La sala delle letture era tranquilla e non c'era nessun altro oltre a loro. Bianca stava apprezzando quel clima familiare, ma la tensione che aveva avvertito nella voce della madre ebbe il potere di spazzare via la precaria calma che si era posata sul suo cuore.

Deglutendo, le chiese: “Cosa pensate che significhi?”

La Leonessa sospirò e poi, mentre stava per esprimere la sua valutazione, la porta si aprì e ne entrò Giovanni da Casale.

La Riario, che era seduta sulla poltrona, lanciò prima un'occhiata all'uomo, abbozzando un saluto e poi alla madre, chiedendole tacitamente se dovesse andarsene per lasciarli soli.

Pirovano arrivava direttamente dal Paradiso. Era accaldato, con il viso rosso per via del sole che vi aveva battuto impietoso per tutta la mattina e aveva il giubbetto per metà slacciato.

Caterina avrebbe voluto davvero restare un po' da sola con lui. Non solo per godere della sua presenza, ma anche per discutere alcune questioni personali che, lasciate in sospeso per troppo tempo, ora che la cittadella era pressoché pronta per il rodaggio andavano scandagliate.

Tuttavia fece un breve cenno alla figlia, per farle capire che poteva restare e poi chiese all'amante, non capendo il motivo del suo arrivo: “Che ci fai qui?”

L'uomo, che giusto una mezz'ora prima aveva finito di ispezionare anche l'interno degli alloggi del Paradiso – come ormai la cittadella era universalmente nota – rimase un momento in silenzio e poi disse, criptico: “Ti devo parlare.”

“Puoi farlo stasera.” disse piano la Contessa, intuendo dal suo tono che anche lui stava pensando che dovessero chiarire alcuni punti del loro rapporto, prima che il milanese si trasferisse nel suo nuovo alloggio.

Gli occhi del milanese corsero rapidi dall'amante ai due figli di lei e poi, stringendo nervosamente i denti, disse: “Preferirei farlo adesso.”

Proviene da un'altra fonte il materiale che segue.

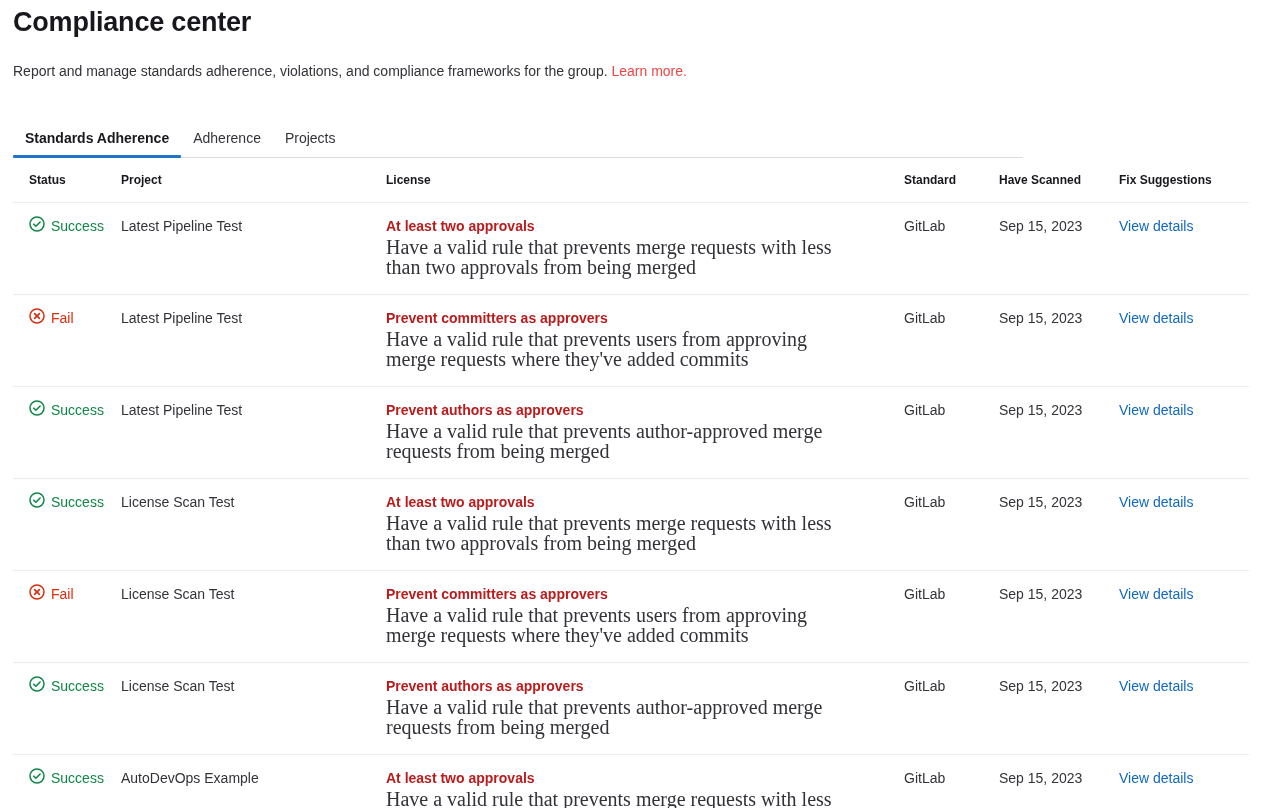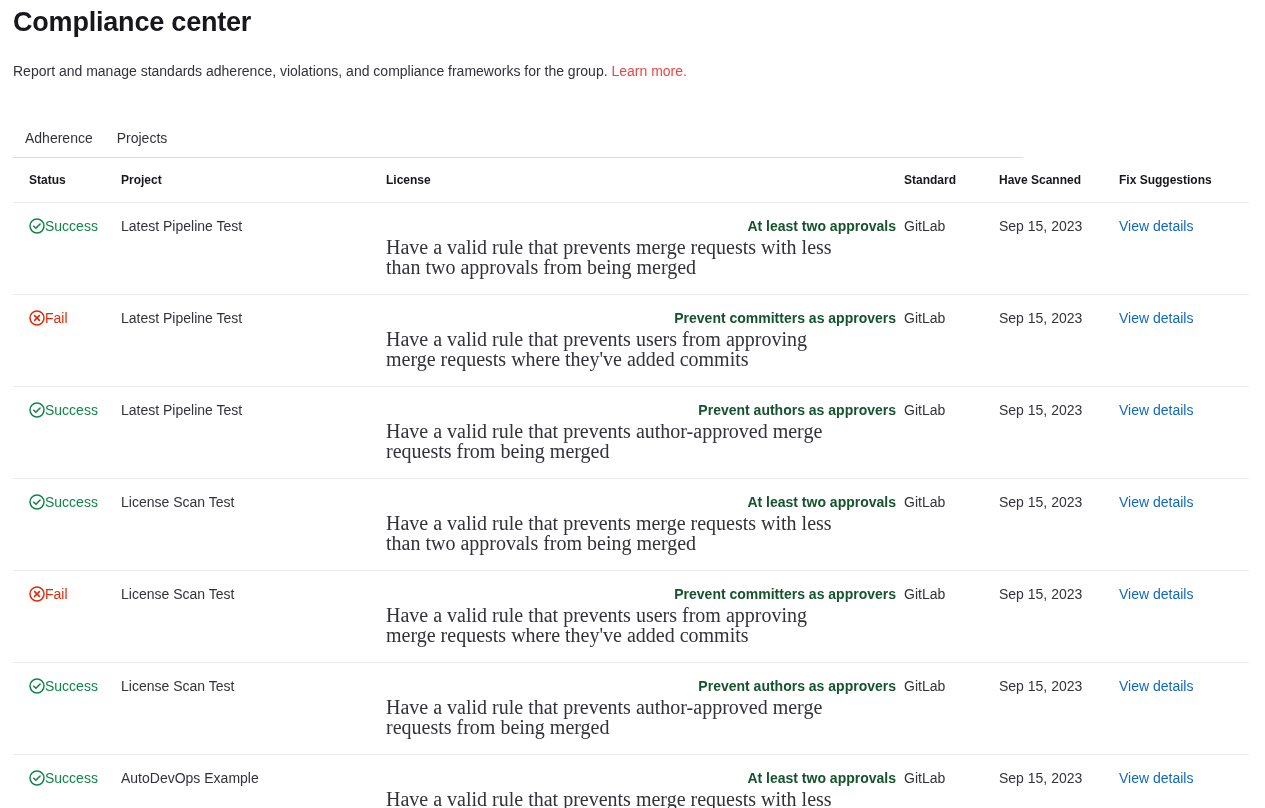--- a/index.html
+++ b/index.html
@@ -165,6 +165,7 @@
   </p>
 
   <div class="tabs-bar">
+    <button class="tab active">Standards Adherence</button>
     <button class="tab">Adherence</button>
     <button class="tab">Projects</button>
   </div>

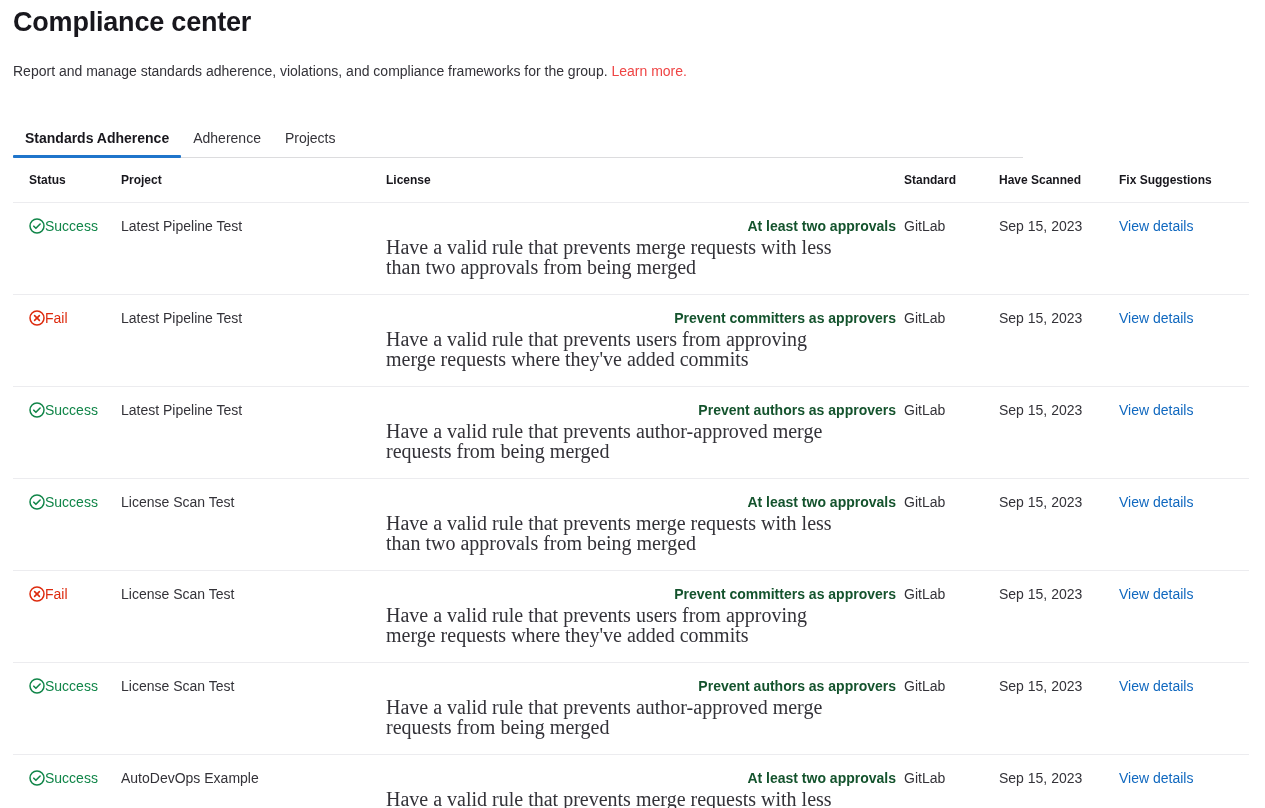--- a/index.html
+++ b/index.html
@@ -119,7 +119,7 @@
   
   .status-wrap {
     display: flex;
-    align-items: center;
+    gap: 6px;
     white-space: nowrap;
   }
   .status-icon { flex: 0 0 auto; display: block; }

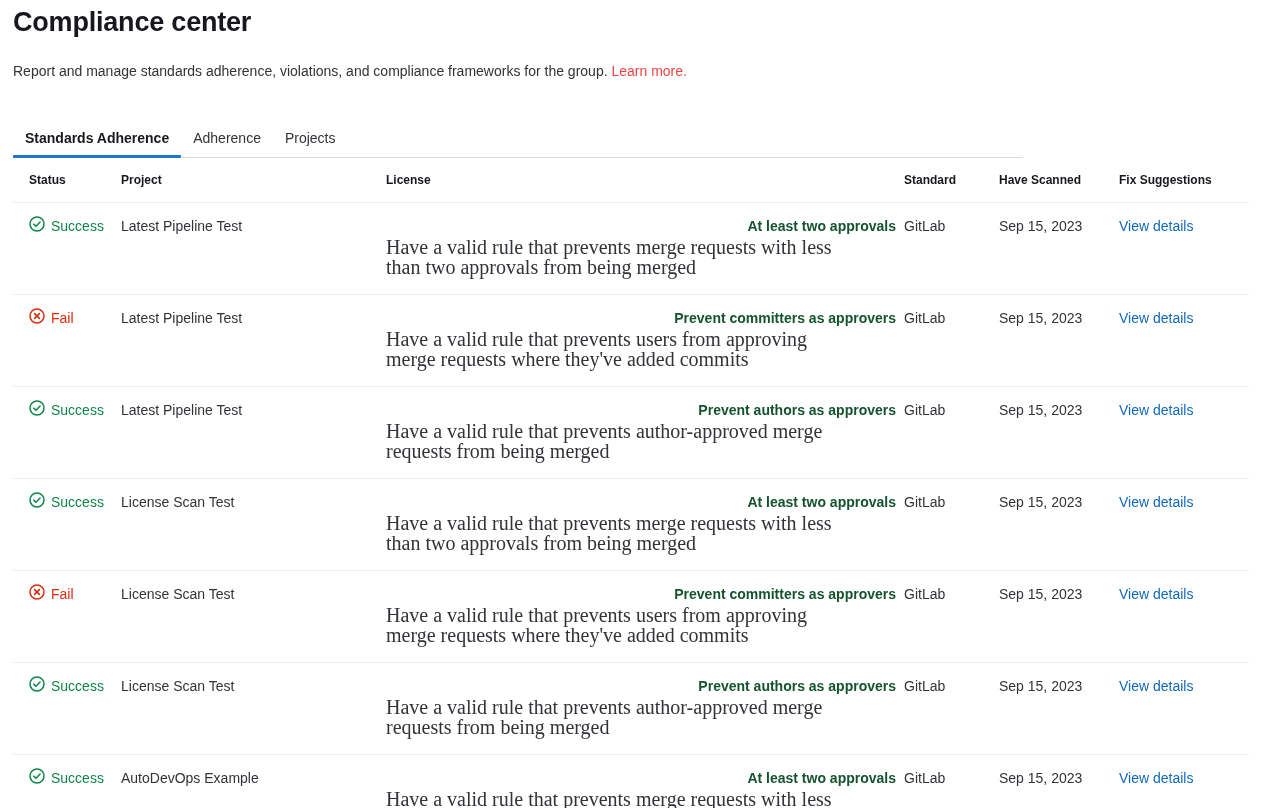--- a/index.html
+++ b/index.html
@@ -130,11 +130,10 @@
   
   .check-name {
     font-weight: bold;
-    color: #14532d;
+    color: #b91c1c;
     font-size: 14px;
     line-height: 20px;
     margin-bottom: 1px;
-    text-align: right;
   }
   .check-desc {
     font-size: 20px;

La Tigre scosse il capo e, più per non dover affrontare quella questione nell'immediato che non perché fosse realmente immersa in impegni improrogabili, ribatté: “No, ho detto che ne parleremo stasera in camera nostra.”

Quell'allusione, che sanciva una verità taciuta, ma in realtà nota a tutti – ovvero che Pirovano e la Sforza condividevano stabilmente la camera da letto – portò Bianca ad abbassare lo sguardo e fingere di concentrarsi sul fratellino che, un po' turbato dal tono della madre, stava fissando gli adulti con un misto di curiosità e apprensione.

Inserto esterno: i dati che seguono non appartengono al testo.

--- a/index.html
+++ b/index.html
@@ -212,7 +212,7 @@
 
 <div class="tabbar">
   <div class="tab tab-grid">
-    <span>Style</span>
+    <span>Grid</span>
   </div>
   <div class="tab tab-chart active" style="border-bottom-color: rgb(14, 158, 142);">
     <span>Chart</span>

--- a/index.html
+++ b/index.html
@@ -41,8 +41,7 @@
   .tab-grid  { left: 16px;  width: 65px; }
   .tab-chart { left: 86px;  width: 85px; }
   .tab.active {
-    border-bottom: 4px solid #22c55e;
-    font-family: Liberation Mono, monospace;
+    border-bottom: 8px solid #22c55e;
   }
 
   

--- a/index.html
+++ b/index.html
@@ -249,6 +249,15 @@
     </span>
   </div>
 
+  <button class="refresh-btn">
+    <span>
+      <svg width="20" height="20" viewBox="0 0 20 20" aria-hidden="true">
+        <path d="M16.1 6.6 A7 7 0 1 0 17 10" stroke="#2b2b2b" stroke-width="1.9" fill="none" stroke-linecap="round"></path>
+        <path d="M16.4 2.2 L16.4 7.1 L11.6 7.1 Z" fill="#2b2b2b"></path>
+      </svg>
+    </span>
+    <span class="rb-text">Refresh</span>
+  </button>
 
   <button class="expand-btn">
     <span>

Giovanni non avrebbe voluto perdere le staffe. Era teso e nervoso per una miriade di motivi, ma ciò che più gli premeva era assicurarsi un posto al fianco della sua donna in ogni modo, anche a costo di doversi accontentare delle briciole. E, per farlo, doveva stare attento a non inimicarsela, specie per una stupida ripicca.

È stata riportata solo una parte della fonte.